Il tuo parere (spassionato, please) sulla scena italiana, esulando per un momento dal discorso della maledetta pandemia: com’è fare musica non allineata in questo nostro strambo paese?
Difficile, semplicemente difficile! Sta diventando difficile praticamente ovunque, me ne sono accorto frequentando diverse scene europee e confrontandomi con i colleghi, anche per la mancanza di un substrato culturale a supporto di queste attività e per l’evidente crisi della cultura umanistica all’intero della nostra società. Penso che a breve anche noi musicisti dovremo ristrutturare il nostro operato, adeguarlo a dei ruoli che stanno cambiando più velocemente di quanto siamo in grado di assorbire. La situazione italiana soffre di queste cose anche per l’esagerata frammentazione delle scene nazionali in micro gruppi isolati, spesso poco comunicanti gli uni con gli altri e per un’orrenda mancanza di educazione al suono e alla sua fruizione (preciso che non sto parlando di educazione musicale) tra le conoscenze di base della popolazione. Nonostante questo il numero di proposte artistiche degne di nota mi fa ben sperare nelle future evoluzioni, sempre che dal mondo politico ci si mobiliti a sufficienza per il supporto di realtà fertili culturalmente e non produttivamente.
Il tuo primo ricordo musicale? La prima cosa che hai suonato alla chitarra?

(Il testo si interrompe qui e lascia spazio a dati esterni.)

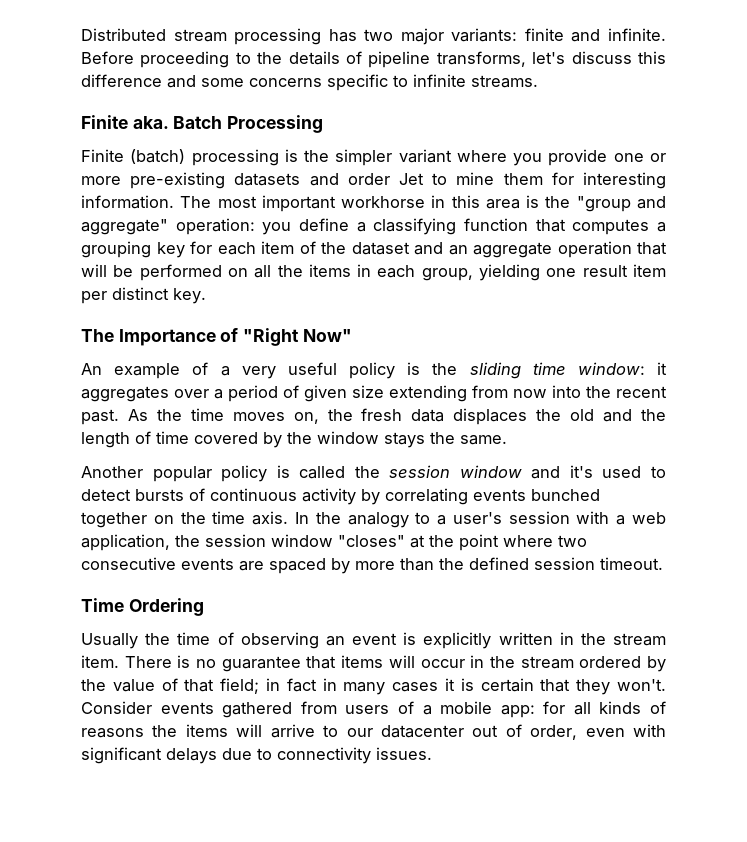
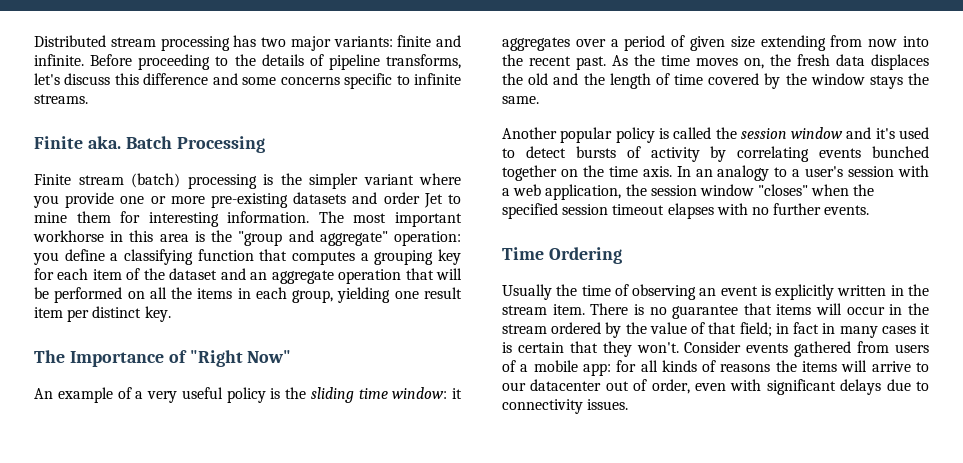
(124, 155) none -> [78,175,124,185] stream
[210,488,297,501] continuous -> (641, 152) none
[315,512,341,524] the -> [695,169,713,177] an
[410,534,587,551] [81,557,663,574] at the point where two consecutive events are spaced by more than the defined session timeout. -> [811,184,875,196] [502,203,870,219] when the specified session timeout elapses with no further events.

Nessuno sa che io nasco come pianista (viste le mie attuali capacità mi vergogno quasi ad ammetterlo): la chitarra è entrata nella mia vita relativamente tardi, verso i quattordici anni, mentre il pianoforte c’è sempre stato: un’esplorazione anarchica con pianoforte acustico e tastiere che è stata formalizzata in studi solo per un paio di anni (e poi ripresa con gli studi di composizione). Dovrò indagare il perché in una famiglia assolutamente non musicale come la mia, davvero per niente, ci fosse sempre un pianoforte o una tastiera a disposizione! Penso di aver passato ore della mia infanzia (dai quattro anni in poi) ad imparare ad orecchio i motivetti delle pubblicità o delle sigle dei cartoni animati, anche con un abbozzo di armonie (proto armonie che vorrei saper riprodurre anche ora)! Arrivata la folgorazione della chitarra, perché volevo essere Billy Corgan, penso di aver suonato con profitto “No Woman No Cry” dopo qualche mese di applicazione ed essermi sentito assolutamente un dio!